• WHAT YOU ARE ASKED TO DO
Search the material below for the word "only" and copy every line in which it occurs.
*** PROVIDED RECORDS
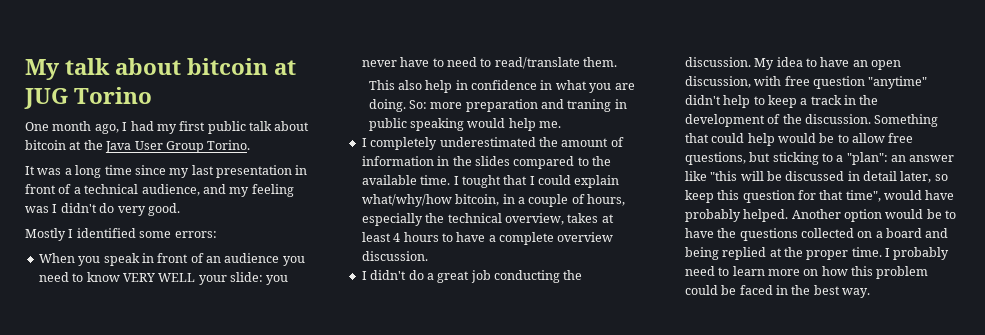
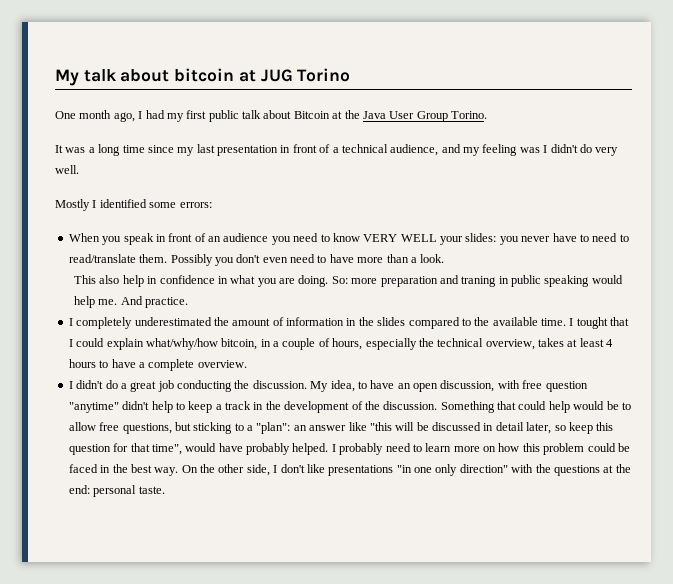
[25,140,66,150] bitcoin -> [293,111,330,119] Bitcoin
[147,203,180,216] good. -> [55,165,79,174] well.
[230,272,263,282] slide: -> [465,233,497,242] slides:
(617, 62) none -> [170,254,445,266] Possibly you don't even need to have more than a look.
(562, 124) none -> [120,296,189,308] And practice.
[557,232,614,242] [361,251,428,261] overview discussion. -> [197,360,247,368] overview.
[776,57,803,67] idea -> [330,380,355,392] idea,
[791,209,956,222] [684,228,949,241] [684,247,882,260] Another option would be to have the questions collected on a board and being replied at the proper time. -> (329, 449) none
(870, 293) none -> [181,464,631,476] [68,485,165,497] On the other side, I don't like presentations "in one only direction" with the questions at the end: personal taste.

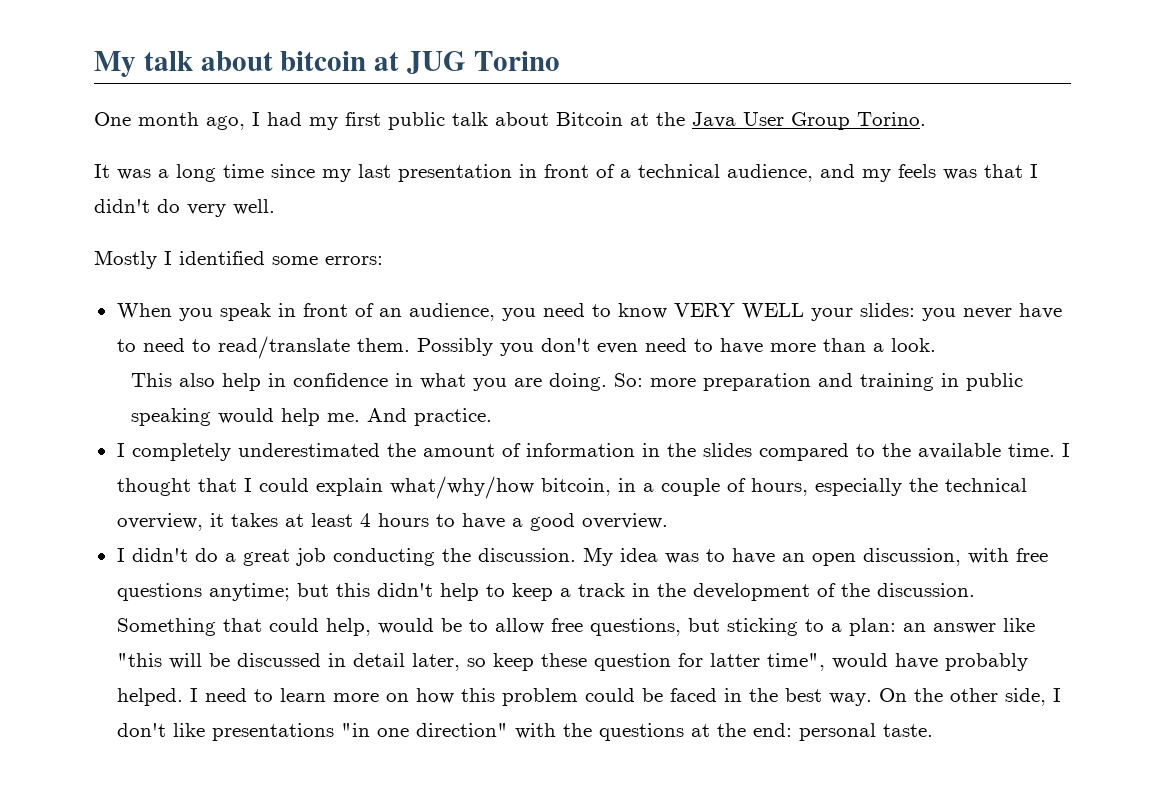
[482,144,540,156] feeling was -> [898,164,1023,180] feels was that
[223,233,269,242] audience -> [408,303,495,321] audience,
[461,276,497,287] traning -> [860,373,935,391] training
[576,317,608,329] tought -> [116,478,191,496] thought
(535, 344) none -> [209,513,224,527] it
[148,359,195,371] complete -> [529,513,575,531] good
[330,380,355,392] idea, -> [619,548,699,564] idea was
[545,381,588,392] [68,402,119,413] question "anytime" -> [116,583,370,601] questions anytime; but this
[548,401,570,413] help -> [325,618,371,636] help,
[256,422,291,434] "plan": -> [848,618,896,636] plan:
[596,422,614,431] this -> [540,653,587,667] these
[130,443,150,452] that -> [709,653,760,667] latter
[339,443,384,455] probably -> (198, 695) none
[435,464,458,476] only -> (409, 732) none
******
• OUTPUT OF THE TASK
(870, 293) none -> [181,464,631,476] [68,485,165,497] On the other side, I don't like presentations "in one only direction" with the questions at the end: personal taste.
[435,464,458,476] only -> (409, 732) none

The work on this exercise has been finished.